[Stored data entries]
= Beginning of Section =
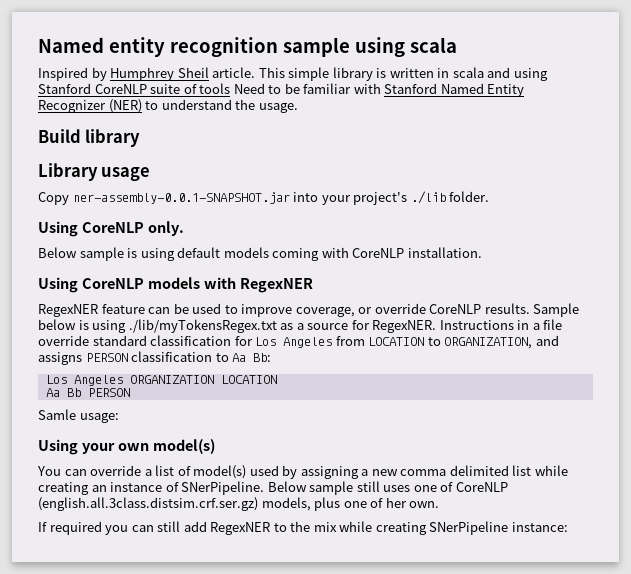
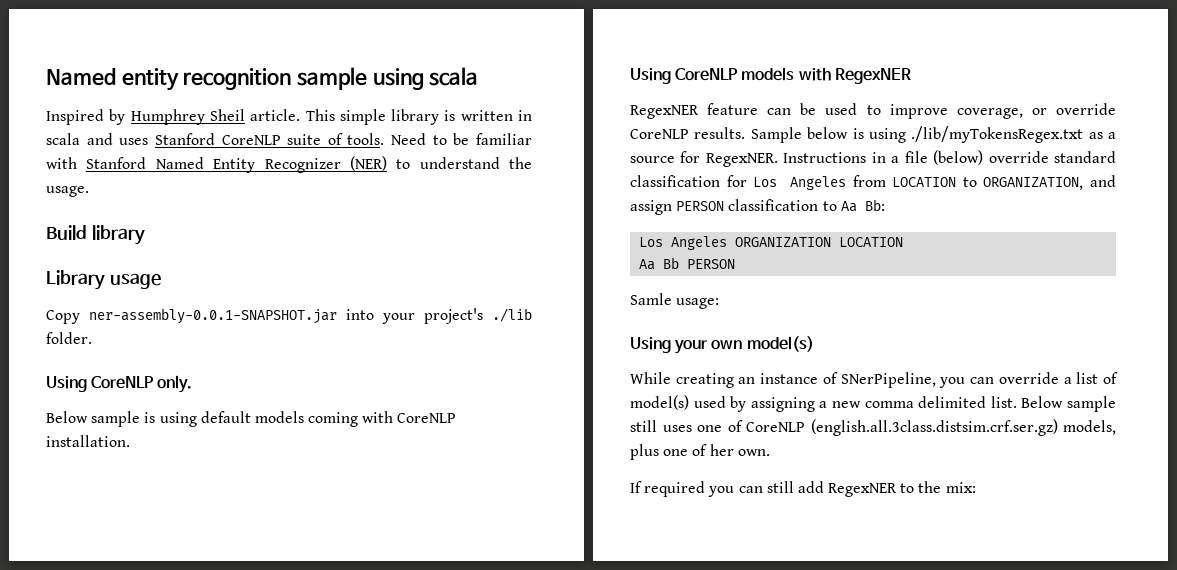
[513,68,548,81] using -> [119,138,149,145] uses
[199,83,231,94] tools -> [347,133,385,145] tools.
(563, 324) none -> [933,150,984,165] (below)
[38,352,82,365] assigns -> [630,200,672,215] assign
[37,466,61,476] You -> [630,372,966,388] While creating an instance of SNerPipeline, you
[512,465,568,476] [38,481,265,495] list while creating an instance of SNerPipeline. -> [990,396,1017,408] list.
[313,521,568,535] mix while creating SNerPipeline instance: -> [945,482,976,493] mix:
= End of Section =
Requirement: If a line in the data above includes the string "instance", copy it.

Your solution:
[37,466,61,476] You -> [630,372,966,388] While creating an instance of SNerPipeline, you
[512,465,568,476] [38,481,265,495] list while creating an instance of SNerPipeline. -> [990,396,1017,408] list.
[313,521,568,535] mix while creating SNerPipeline instance: -> [945,482,976,493] mix:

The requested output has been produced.